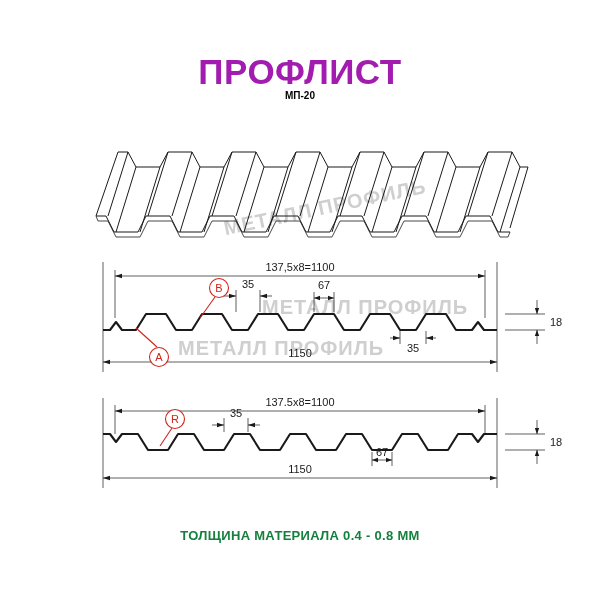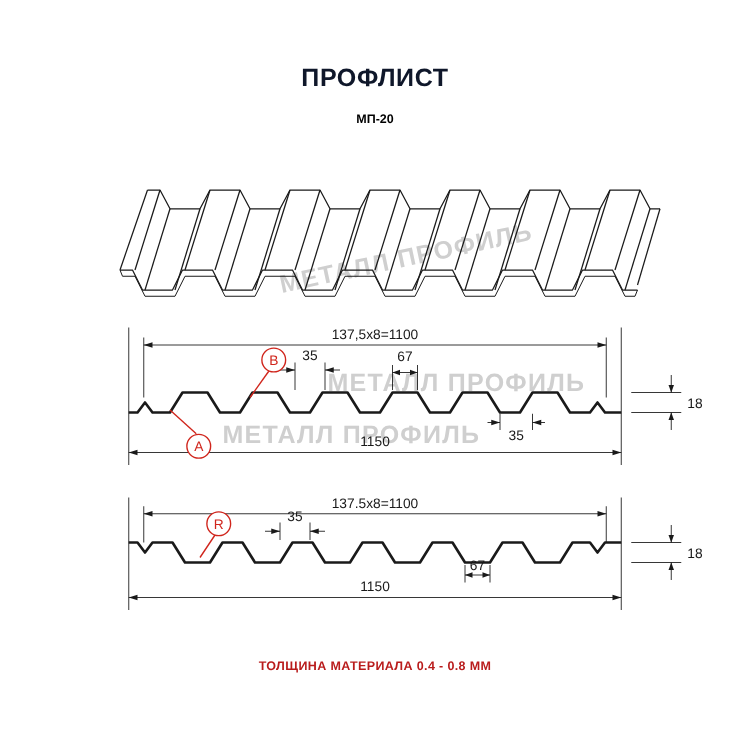--- a/index.html
+++ b/index.html
@@ -26,10 +26,10 @@
     left: 0;
     width: 600px;
     text-align: center;
-    font-size: 20px;
+    font-size: 35px;
     font-weight: bold;
     letter-spacing: 0.5px;
-    color: #0f172a;
+    color: #a21caf;
   }
   .subtitle {
     position: absolute;

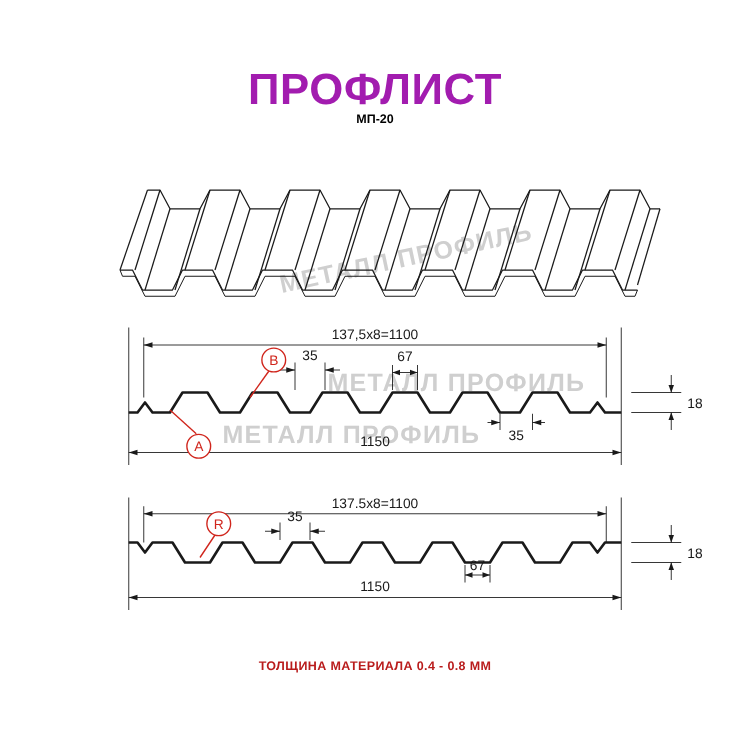--- a/index.html
+++ b/index.html
@@ -47,9 +47,9 @@
     left: 0;
     width: 600px;
     text-align: center;
-    font-size: 10px;
-    font-weight: bold;
-    color: #b91c1c;
+    font-size: 13px;
+    font-weight: bold;
+    color: #15803d;
     letter-spacing: 0.3px;
   }
   svg.canvas {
***
§ **TASK DIRECTIONS**:
The result should be the full material above, word for word, with its pictures omitted.

§ **SOLUTION BELOW**:
--- a/index.html
+++ b/index.html
@@ -26,10 +26,10 @@
     left: 0;
     width: 600px;
     text-align: center;
-    font-size: 20px;
+    font-size: 35px;
     font-weight: bold;
     letter-spacing: 0.5px;
-    color: #0f172a;
+    color: #a21caf;
   }
   .subtitle {
     position: absolute;

--- a/index.html
+++ b/index.html
@@ -47,9 +47,9 @@
     left: 0;
     width: 600px;
     text-align: center;
-    font-size: 10px;
-    font-weight: bold;
-    color: #b91c1c;
+    font-size: 13px;
+    font-weight: bold;
+    color: #15803d;
     letter-spacing: 0.3px;
   }
   svg.canvas {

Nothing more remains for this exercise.